Only children are often demonized in society and seen as selfish, spoiled brats. However, this is completely untrue.
To me, only children are driven, strong individuals who know how to stand their ground.
When I was very young, I was eager to start school. At the age of two, I would sit at the window and watch the school bus drive down our road, yearning to be with the other children.
My parents enrolled me in “pre-school” which was really just daycare. I got to go to half-days at a school a few towns over. There, I learned how to share. I made friends and developed social skills.
Even though I learned how to share, I still don’t necessarily like it. Because I haven’t had to share with any siblings for my whole life, I get easily upset when things don’t go my way. Everything has a place and must be in its place.
When I was in elementary school, I didn’t have many neighborhood friends. I would spend hours playing Barbies or My Little Pony alone in my bedroom. I created imaginary worlds to combat my loneliness.
It was, at that time, that I found a love for being alone.
Being an only child helped me form an introverted personality and a sense of selfishness. After being around people for too long, I know when to step back and take my alone time.
As an only child, I was often doted on by my parents.
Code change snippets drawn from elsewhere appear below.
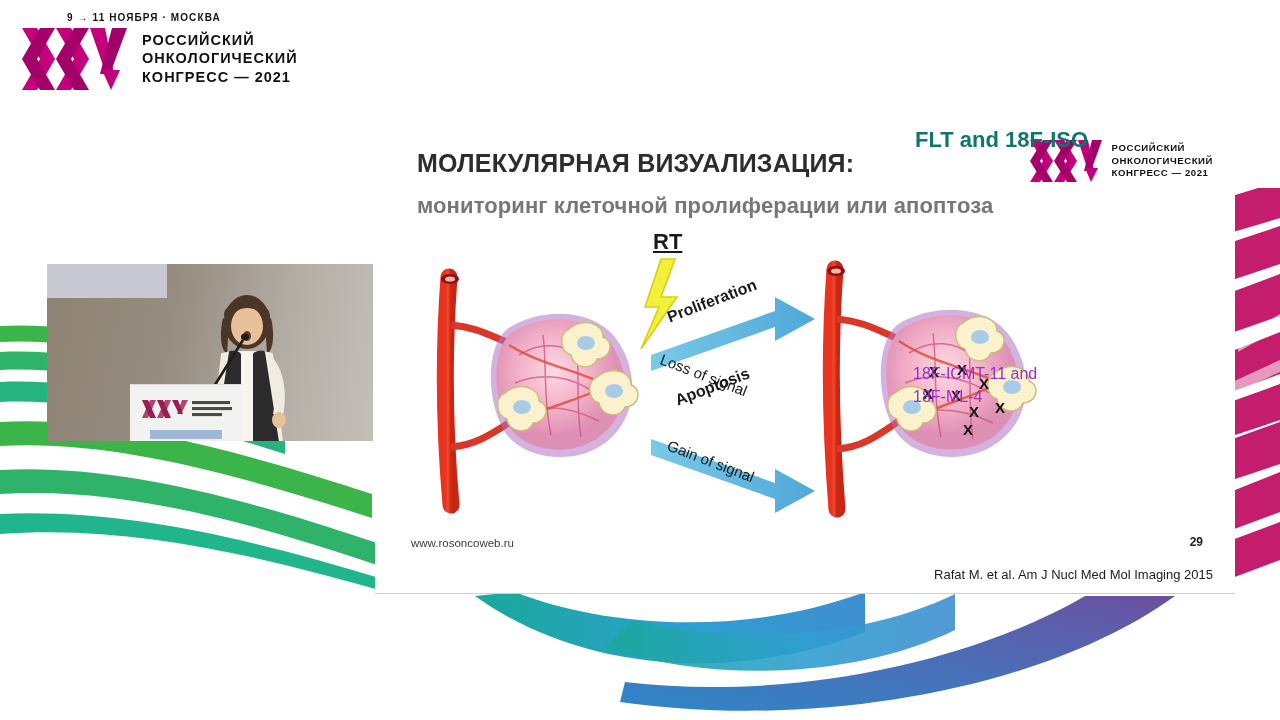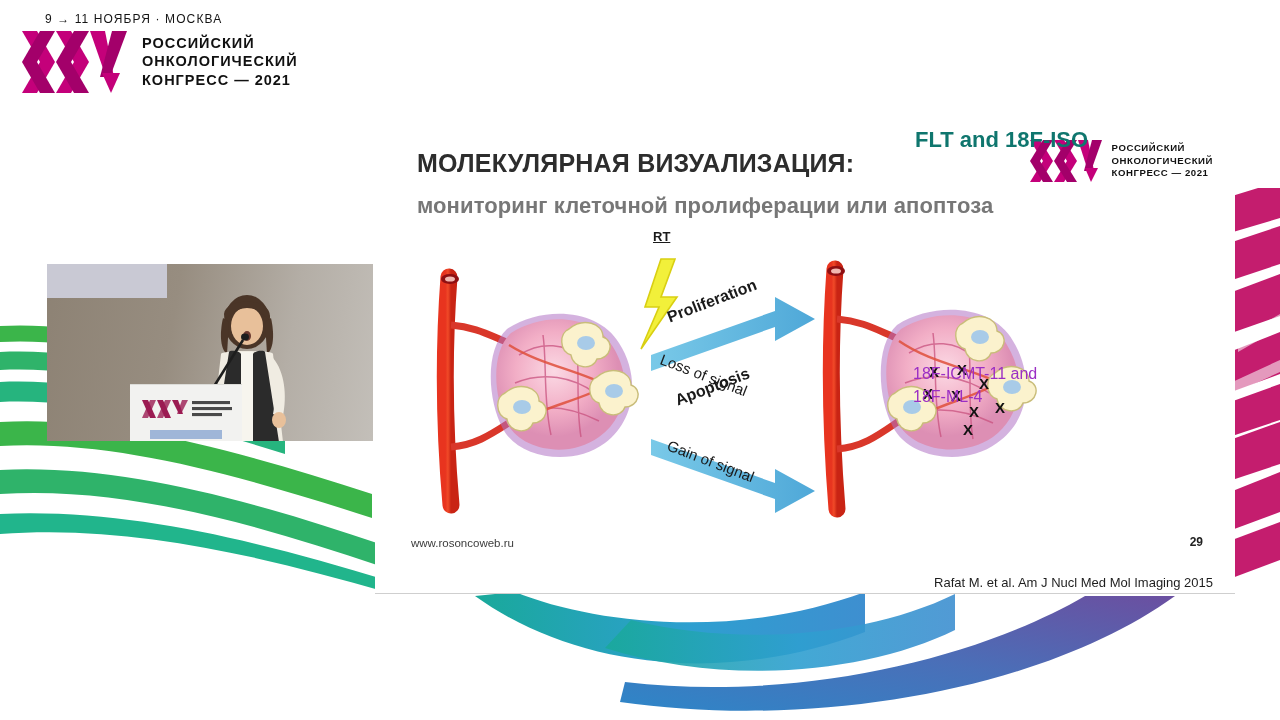"9 → 11 НОЯБРЯ ·" #brand-date { font-size: 12px -> 10px; font-weight: normal -> bold; margin-left: 23px -> 45px }
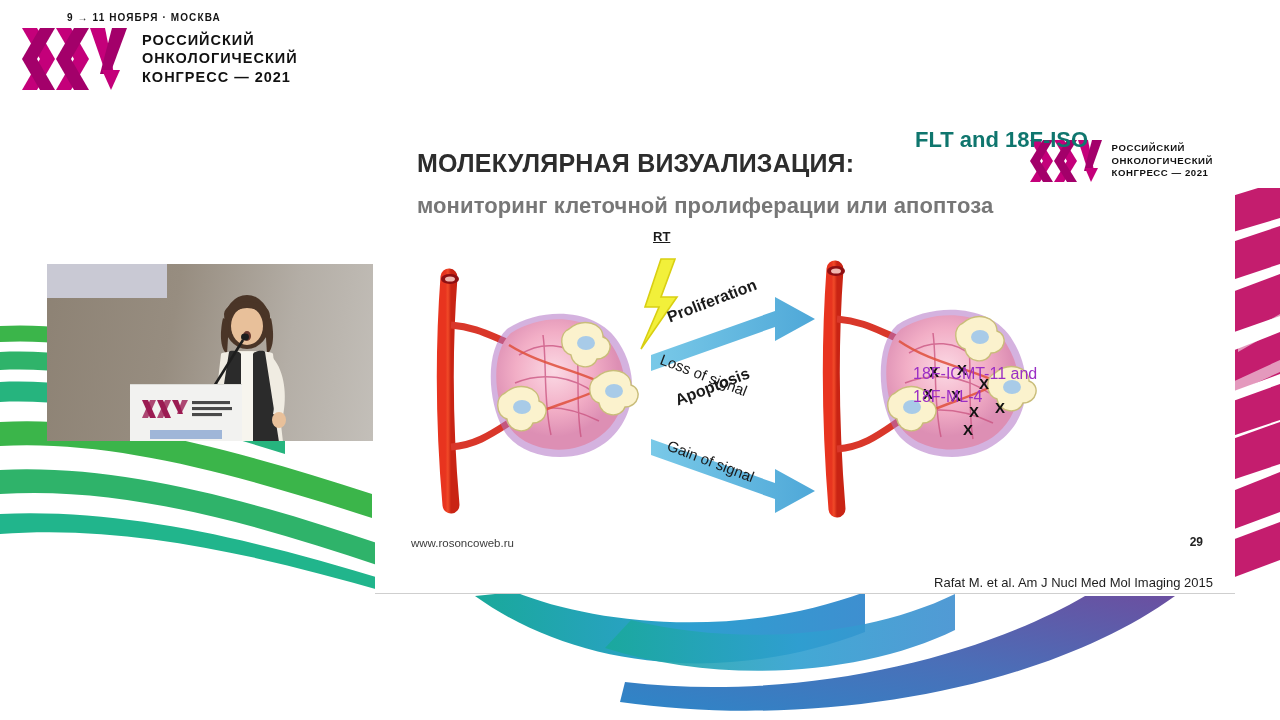"RT" #lbl-rt { font-size: 13px -> 22px }
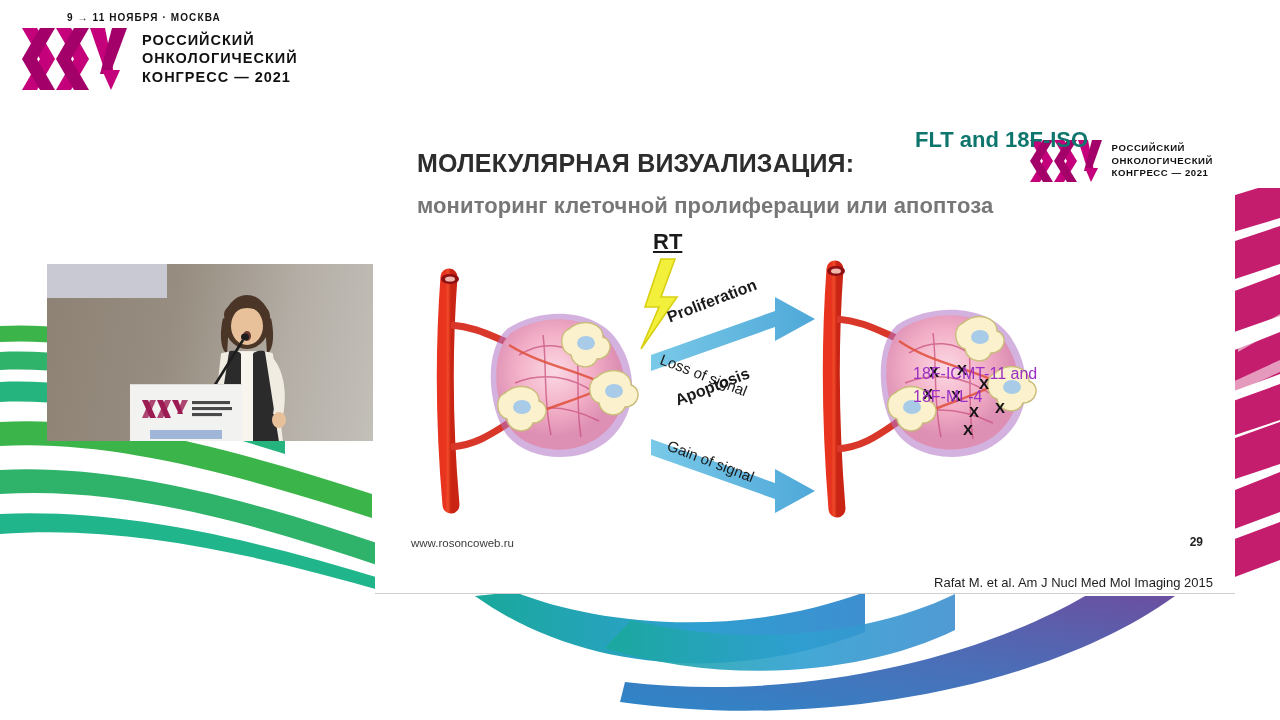"Rafat M. et al. Am" #f-cite { bottom: 4px -> 12px }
That doesn’t make me spoiled, however. I didn’t get every single thing I wanted, and I had to work for most things I got.
Sometimes, their doting became too much.
Getting the sole attention from two parents 24/7 was a lot of pressure. They always pushed me to be the best I could be, but it could be overwhelming at times.
I always thought that the pressure I felt came from my dad, but after he passed away, I still felt that pressure there.
Being an only child taught me how to put pressure on myself, which isn’t necessarily a bad thing, but can become a bad thing if it isn’t reined in properly.
I also hate being the center of attention because that was always my position at home. At school, I tried to blend into the crowd and not draw attention to myself because it was very overwhelming.
I always seemed to be the center of attention when I went out with my mom and her friends. When I was younger, they used to do monthly outings in a huge group.
A lot of the parents would leave their children at home with a babysitter, but my mom brought me everywhere with her. I learned at a young age how to be respectful to adults, and they always respected me.
The best part of being an only child is how close I am to my mom. She doesn’t treat me as beneath her but as equal to her. We make decisions together. We do everything together, really.
Being an only child was the best thing that ever happened to me, and I wouldn’t change it for the world.